Hamilton doesn’t have the same name recognition as Rama, who has received a heavy promotional push from the MFC, but he’s another rising prospect. The big man started fighting professionally in 2010, tallying a 6-0 mark of his own before dropping consecutive fights to Walter Harris via knockout and UFC veteran Fabiano Scherner by way of submission. Hamilton, whose background is in wrestling, has found a sense of urgency since those two defeats. The Jackson’s MMA product rebounded with four straight wins, all coming in the early part of the first round. Prior to the losses, he had never finished a pro fight in the first round and had seen the scorecards in four of his fights. Hamilton does have six stoppage wins, including five via some form of knockout.

The MFC wants Rama to be its heavyweight star, and the possibility is there for that scenario to play out.
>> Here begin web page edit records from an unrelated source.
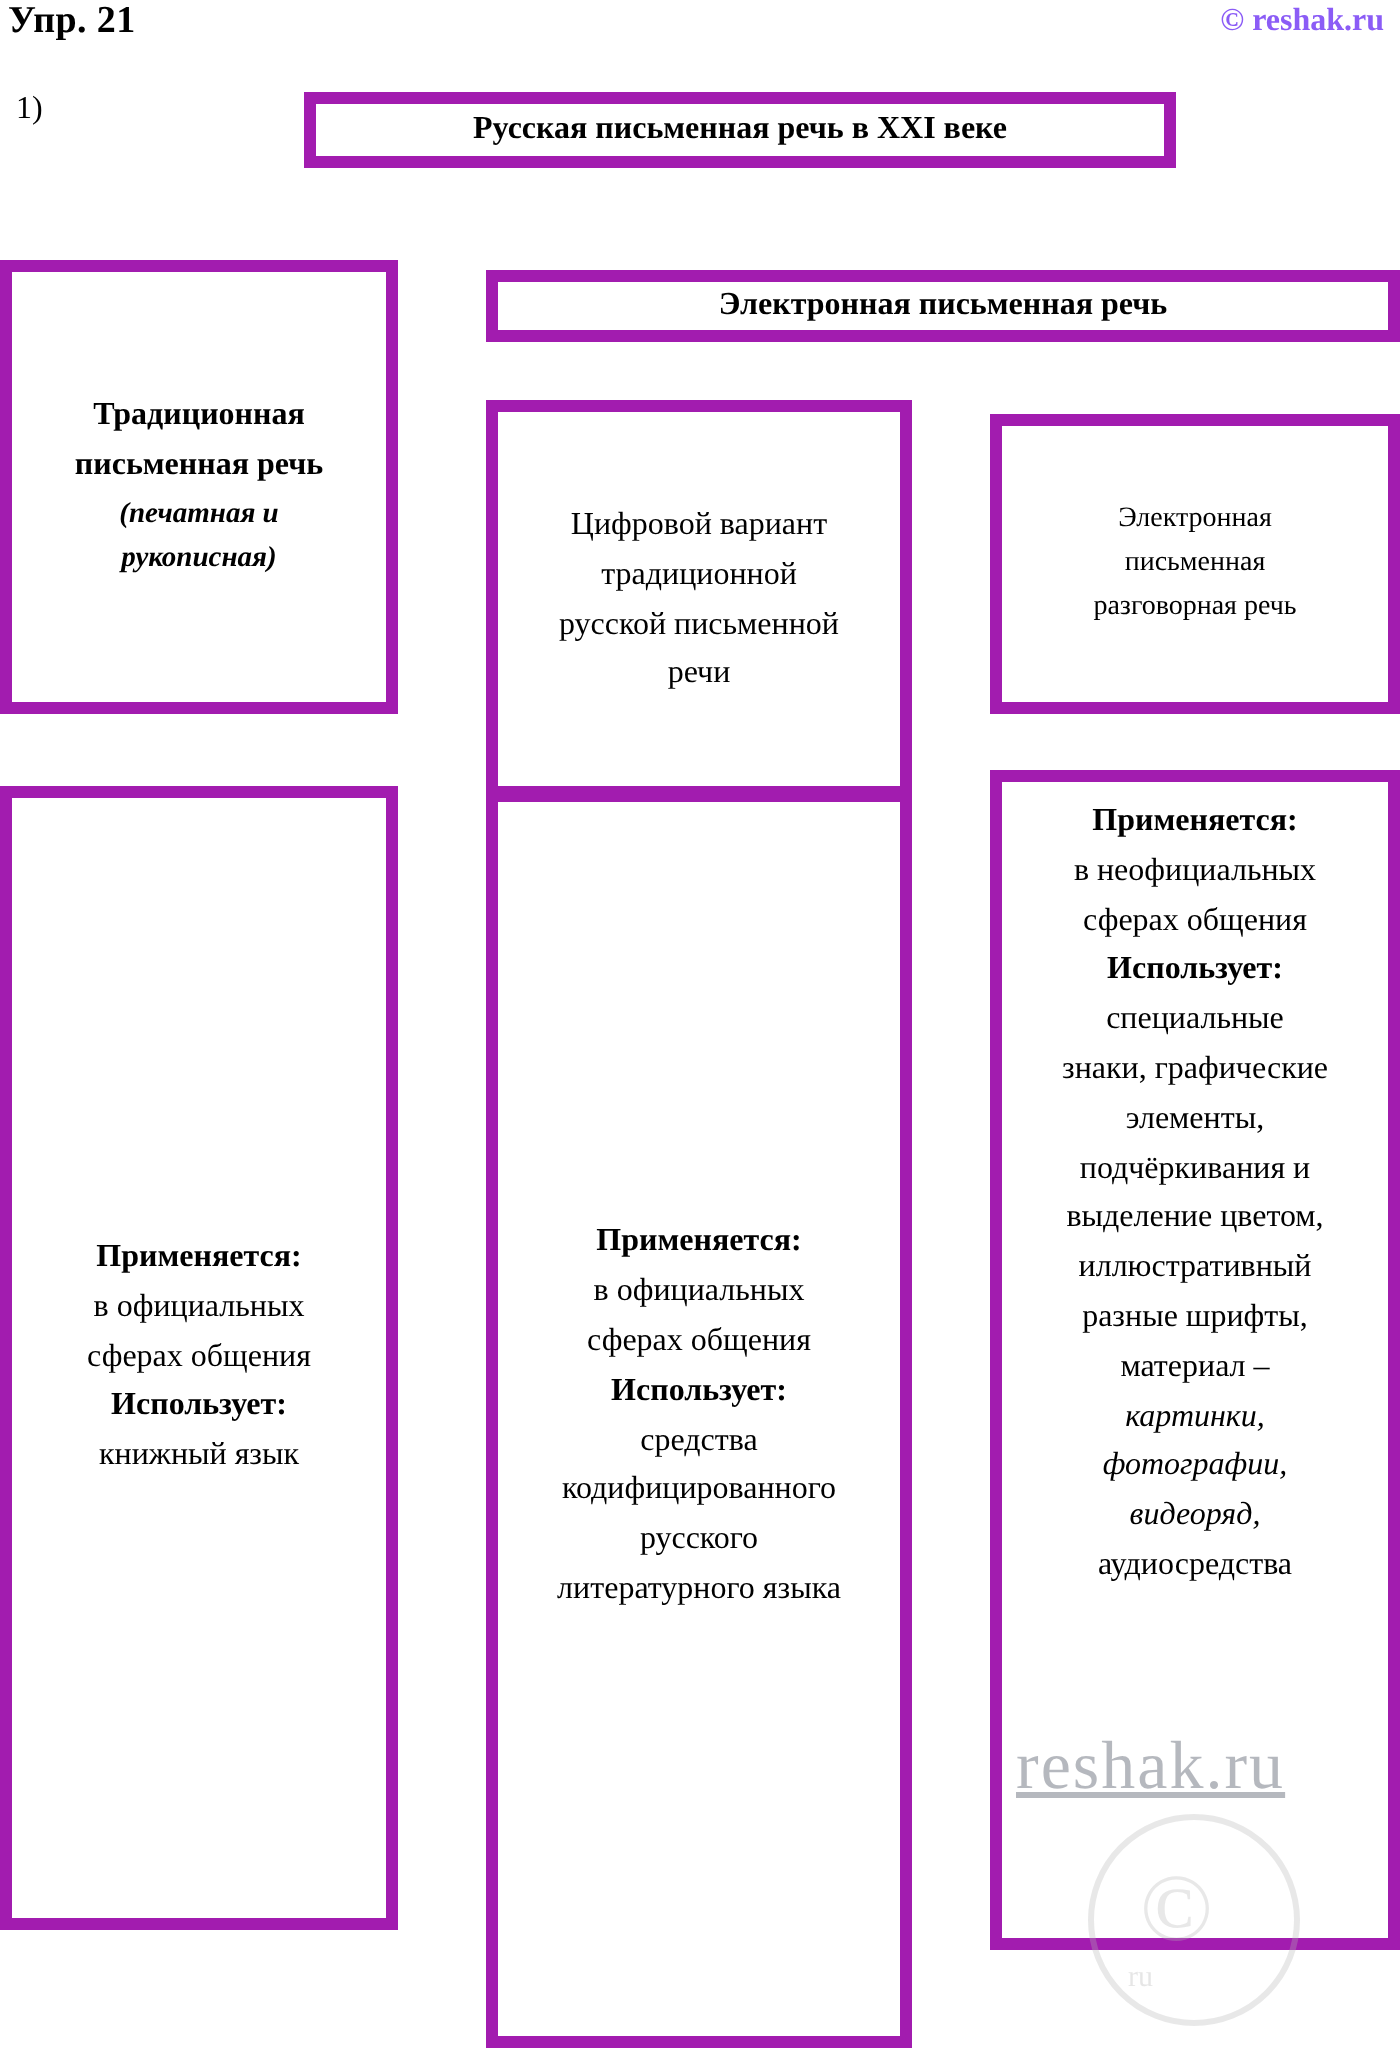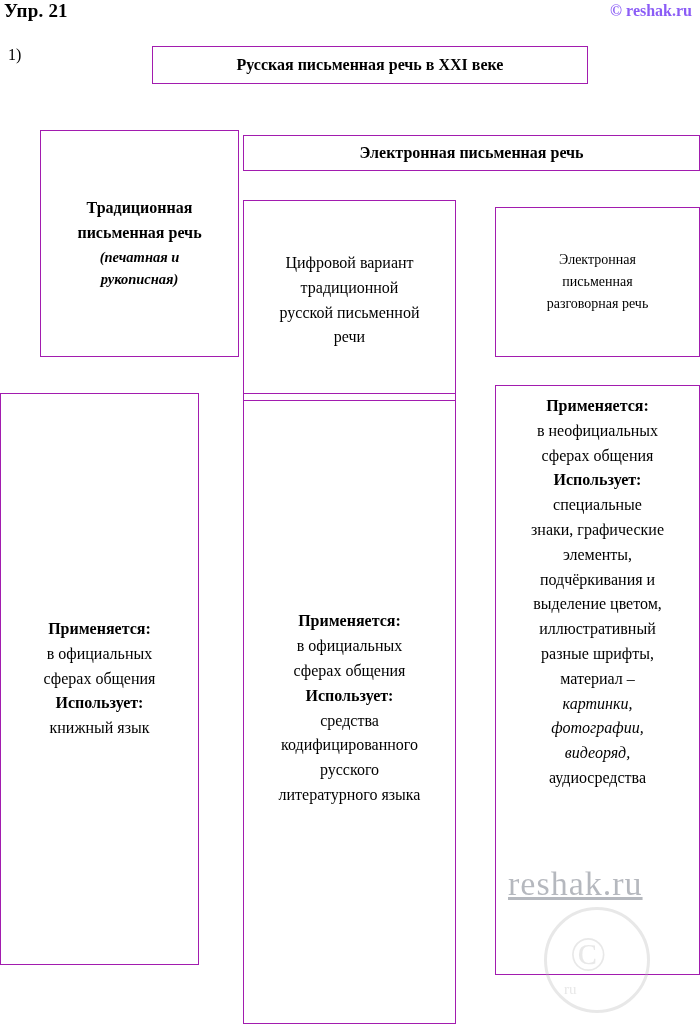--- a/index.html
+++ b/index.html
@@ -45,21 +45,21 @@
   .item-number {
     position: absolute;
     left: 8px;
     top: 46px;
     font-size: 16px;
   }
 
   
   .box {
     position: absolute;
-    border: 1px solid #a21caf;
+    border: 6px solid #a21caf;
     box-sizing: border-box;
     background: transparent;
     display: flex;
     flex-direction: column;
     justify-content: center;
     text-align: center;
     align-items: center;
   }
   .box p {
     margin: 0;
@@ -88,21 +88,20 @@
   }
   #box-electronic-header p { font-weight: bold; font-size: 16px; }
 
   
   #box-traditional {
     left: 0px;
     top: 130px;
     width: 199px;
     height: 227px;
     padding: 0 10px;
-    margin-left: 40px;
   }
   #box-traditional .t1 { font-weight: bold; font-size: 16px; }
   #box-traditional .t2 { font-style: italic; font-weight: bold; font-size: 14.5px; }
 
   
   #box-digital {
     left: 243px;
     top: 200px;
     width: 213px;
     height: 201px;

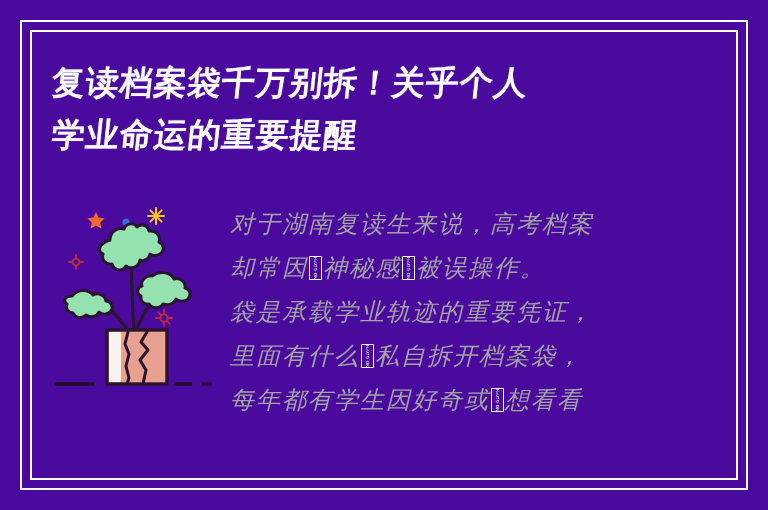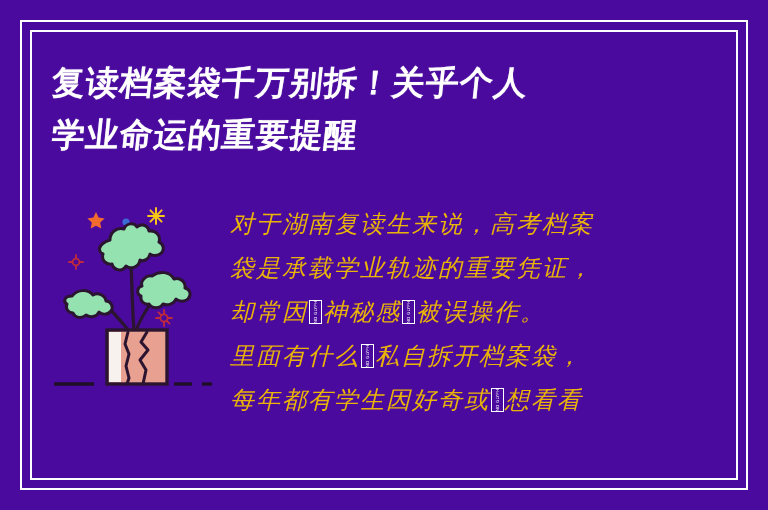--- a/index.html
+++ b/index.html
@@ -76,21 +76,21 @@
   .illustration svg{ display:block; width:100%; height:100%; }
 
   
   .body-copy{
     flex:1 1 auto;
     padding-left:10px;
     padding-top:6px;
   }
   .body-line{
     display:block;
-    color:#eab308;
+    color:#a3a3a3;
     font-family:"DejaVu Serif", serif;
     font-size:24px;
     font-style:italic;
     line-height:44px;
     letter-spacing:2px;
     white-space:nowrap;
   }
 
   
   .tofu{
@@ -191,20 +191,20 @@
         <g stroke="#1E0F26" stroke-width="3.4" stroke-linecap="butt">
           <line x1="2" y1="184" x2="42" y2="184"></line>
           <line x1="122" y1="184" x2="140" y2="184"></line>
           <line x1="150" y1="184" x2="160" y2="184"></line>
         </g>
       </svg>
     </div>
 
     <div class="body-copy">
       <span class="body-line">对于湖南复读生来说，高考档案</span>
+      <span class="body-line"><span>却常因</span><i class="tofu"></i><span>神秘感</span><i class="tofu"></i><span>被误操作。</span></span>
       <span class="body-line">袋是承载学业轨迹的重要凭证，</span>
-      <span class="body-line"><span>却常因</span><i class="tofu"></i><span>神秘感</span><i class="tofu"></i><span>被误操作。</span></span>
       <span class="body-line"><span>里面有什么</span><i class="tofu"></i><span>私自拆开档案袋，</span></span>
       <span class="body-line"><span>每年都有学生因好奇或</span><i class="tofu"></i><span>想看看</span></span>
     </div>
 
   </div>
 </div>
 
 </body></html>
Hamilton’s record may look impressive at first glance, but he only has two victories against fighters with winning records, has faced some dismal competition and even lost to Scherner, who currently sits at the .500 mark. He’ll have a lot to prove in this fight. Rama’s last two foes, Mike Hackert and Ryan Fortin, haven’t exactly been the cream of the heavyweight crop, but they represent a slow progression up the ladder for Rama, and Hamilton marks the next rung on that ladder. Hamilton, meanwhile, has yet to make a similar progression.

Size might be the one thing going against Rama. Hamilton is at the division’s upper limit, whereas Rama is listed in the low 250-pound range. That could cause Rama problems in trying to take the bigger man to the mat. Hamilton’s size would suggest that his cardio could be a problem, but he has done plenty to disprove that theory. In fact, Rama is the one with a large question mark next to his endurance capabilities. If this fight goes beyond the first round, Rama could find himself in trouble. Hamilton has a wrestling base and the team at Jackson’s MMA to provide him with strategy. That’s a recipe for a potential grinding bout, though both men have gone after the early finish in a number of their outings and an all-out action-packed war could be just as likely.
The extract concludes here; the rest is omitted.